Modification records:
# # #

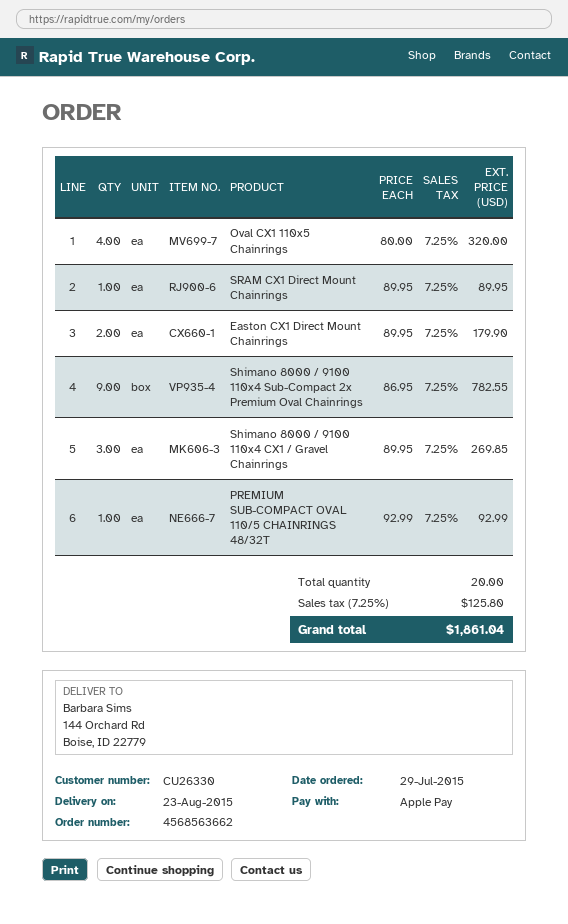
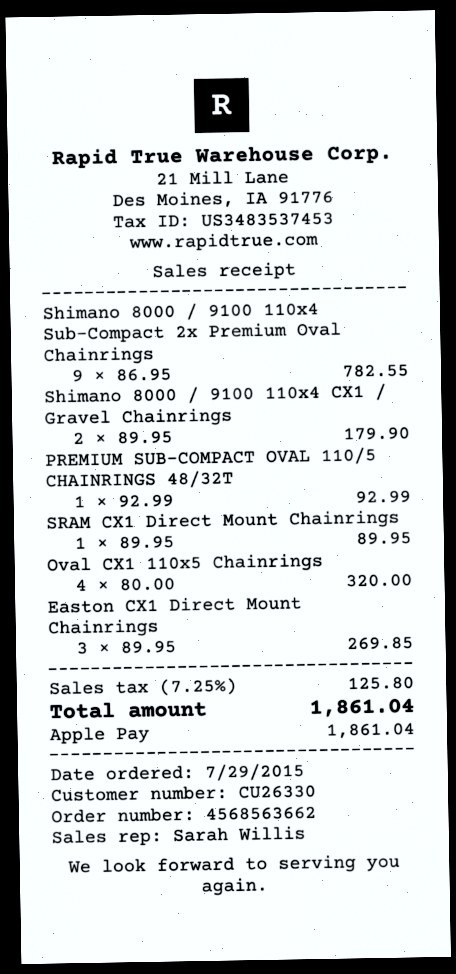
Easton CX1 Direct Mount Chainrings: 2 x 89.95 = 179.90 -> 3 x 89.95 = 269.85
Shimano 8000 / 9100 110x4 CX1 / Gravel Chainrings: 3 x 89.95 = 269.85 -> 2 x 89.95 = 179.90

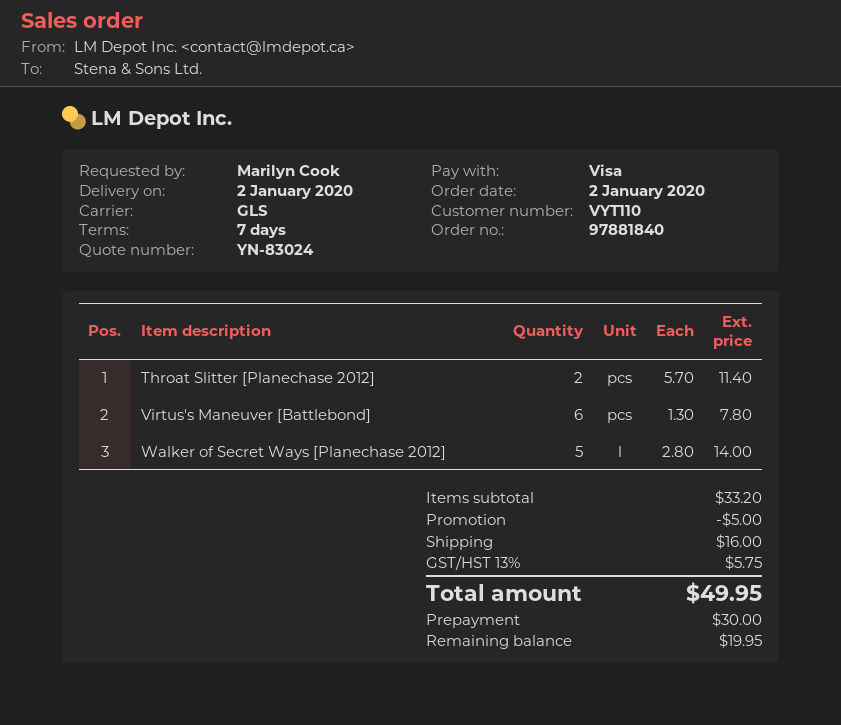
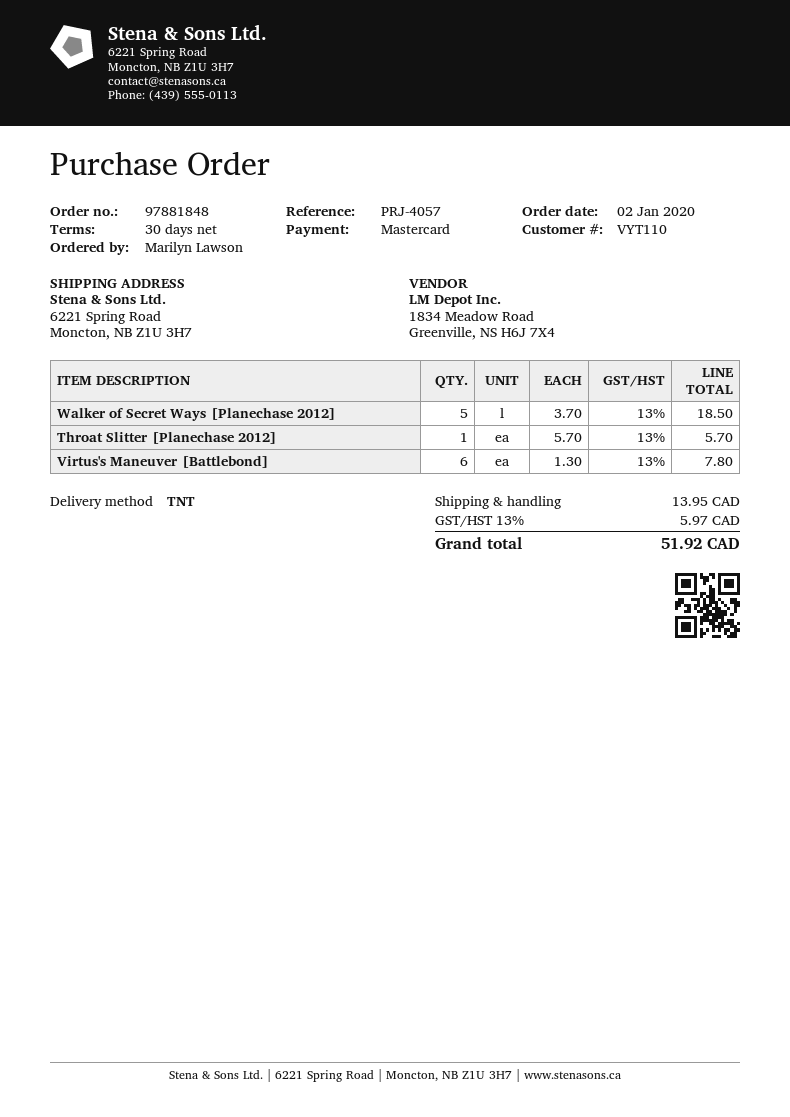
order number: 97881840 -> 97881848
payment terms: 7 days -> 30 days
ordered by: Marilyn Cook -> Marilyn Lawson
payment method: Visa -> Mastercard
shipping method: GLS -> TNT
Throat Slitter [Planechase 2012]: 2 x 5.70 = 11.40 -> 1 x 5.70 = 5.70
Walker of Secret Ways [Planechase 2012]: 5 x 2.80 = 14.00 -> 5 x 3.70 = 18.50
discount: 5.00 -> none
shipping: 16.00 -> 13.95
tax: 13% = 5.75 -> 13% = 5.97
total: 49.95 -> 51.92

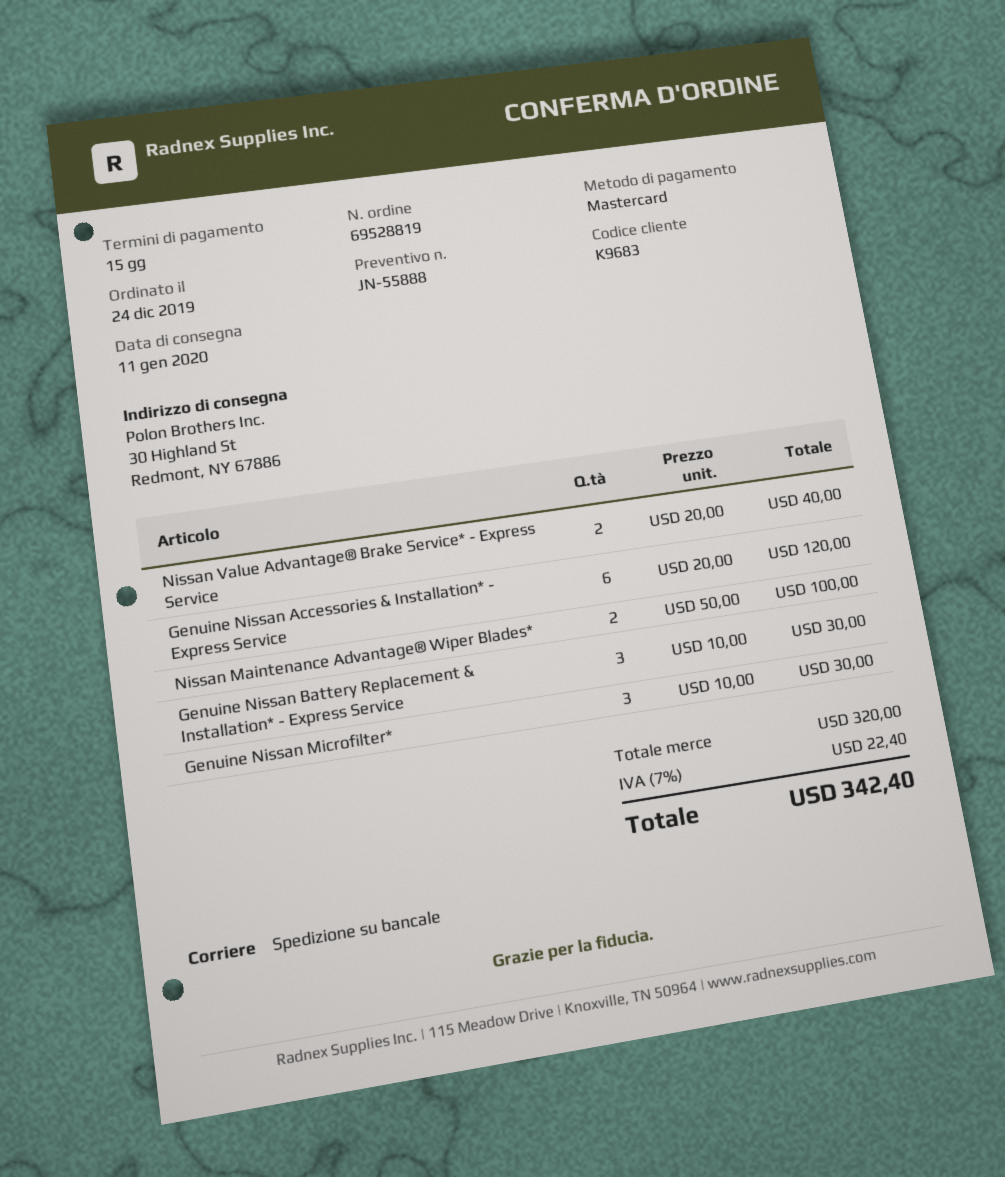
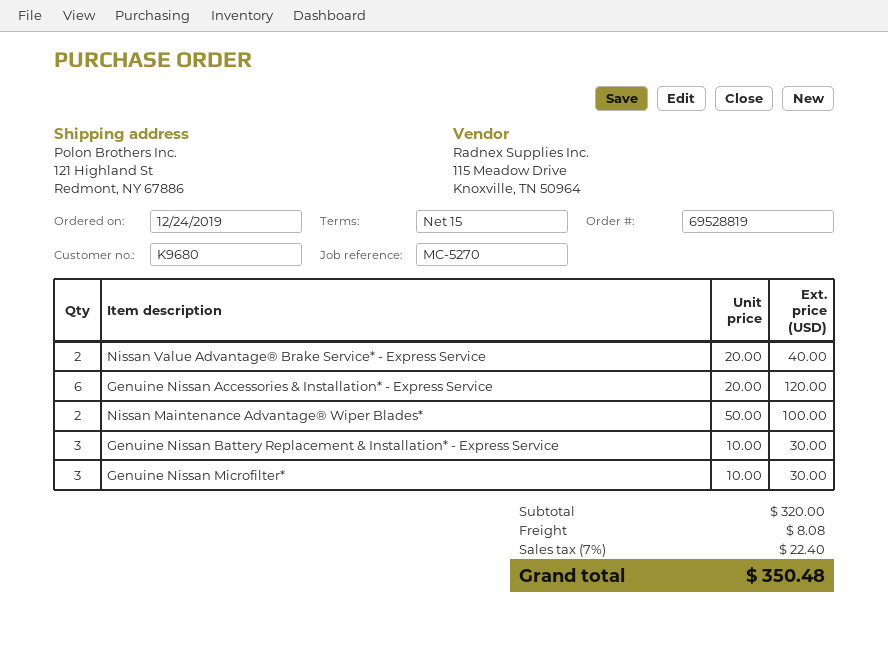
customer number: K9683 -> K9680
ship to: 30 Highland St, Redmont, NY 67886 -> 121 Highland St, Redmont, NY 67886
shipping: none -> 8.08
total: 342.40 -> 350.48

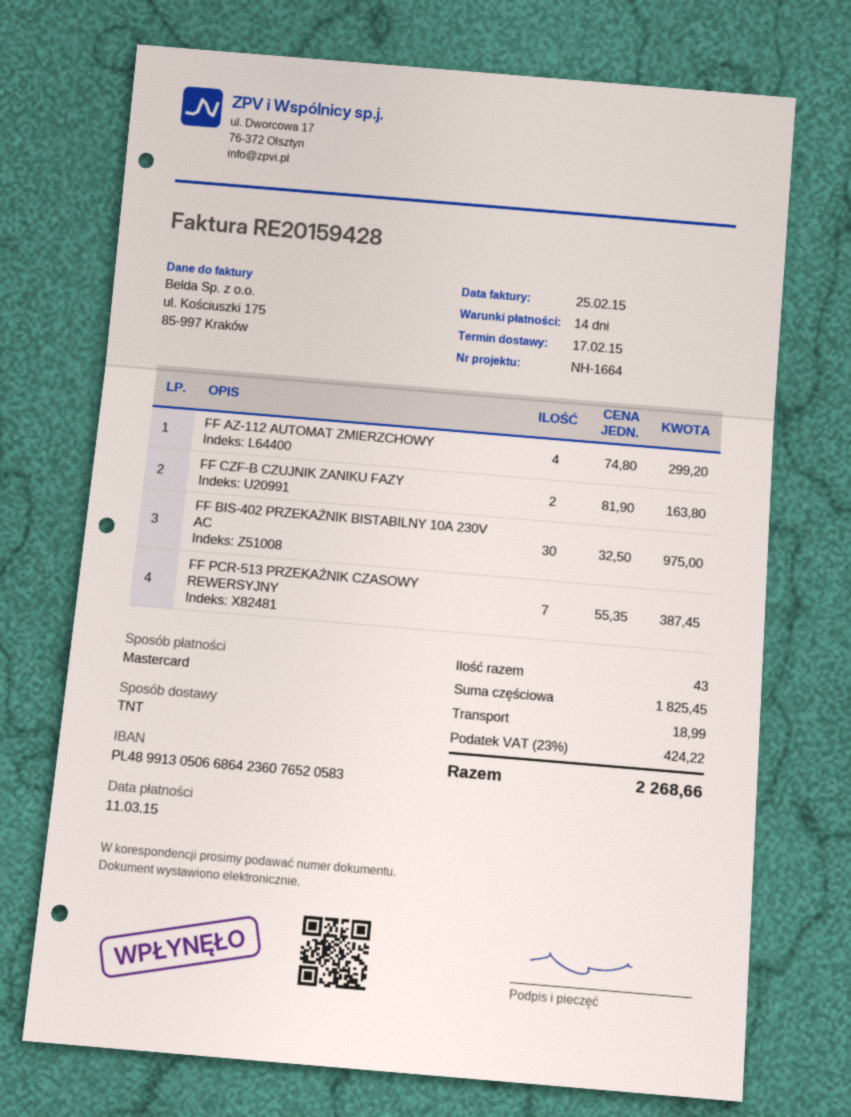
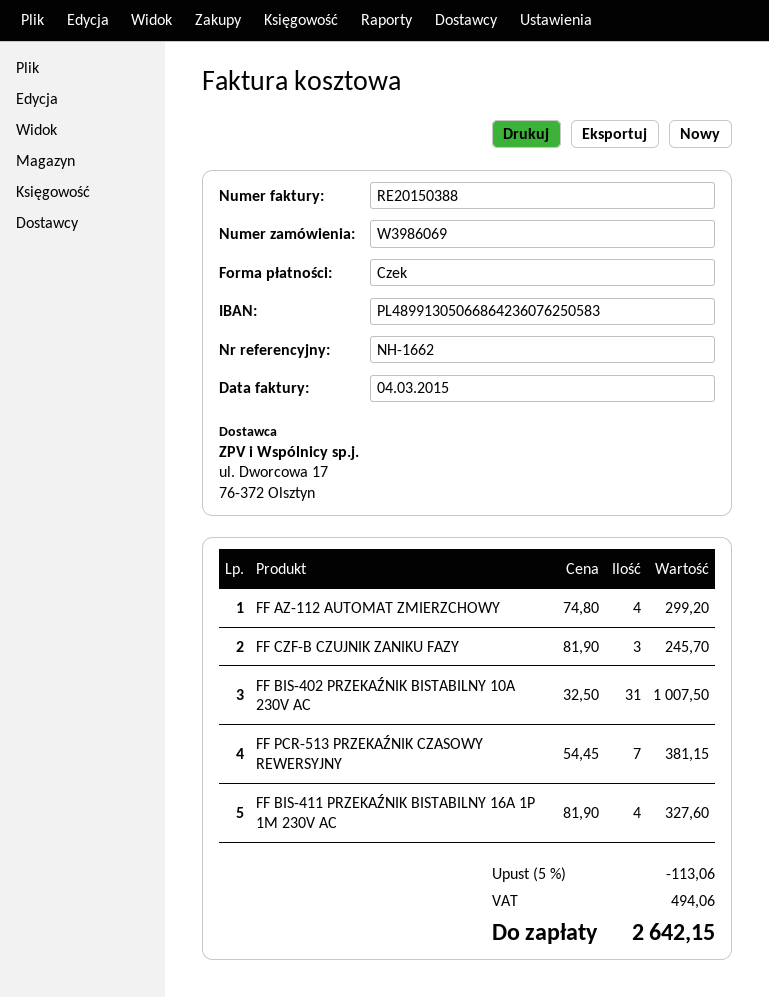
invoice number: RE20159428 -> RE20150388
invoice date: 2015-02-25 -> 2015-03-04
reference: NH-1664 -> NH-1662
payment method: Mastercard -> cheque
bank account: PL48991305066864236076520583 -> PL48991305066864236076250583
FF CZF-B CZUJNIK ZANIKU FAZY: 2 x 81.90 = 163.80 -> 3 x 81.90 = 245.70
FF BIS-402 PRZEKAŹNIK BISTABILNY 10A 230V AC: 30 x 32.50 = 975.00 -> 31 x 32.50 = 1007.50
FF PCR-513 PRZEKAŹNIK CZASOWY REWERSYJNY: 7 x 55.35 = 387.45 -> 7 x 54.45 = 381.15
FF BIS-411 PRZEKAŹNIK BISTABILNY 16A 1P 1M 230V AC: none -> 4 x 81.90 = 327.60
discount: none -> 5% = 113.06
shipping: 18.99 -> none
tax: 424.22 -> 494.06
total: 2268.66 -> 2642.15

# # #

WORK ITEM
Copy out every line from the data above that has "none" in it.

SOLUTION TO THIS TASK
discount: 5.00 -> none
shipping: none -> 8.08
FF BIS-411 PRZEKAŹNIK BISTABILNY 16A 1P 1M 230V AC: none -> 4 x 81.90 = 327.60
discount: none -> 5% = 113.06
shipping: 18.99 -> none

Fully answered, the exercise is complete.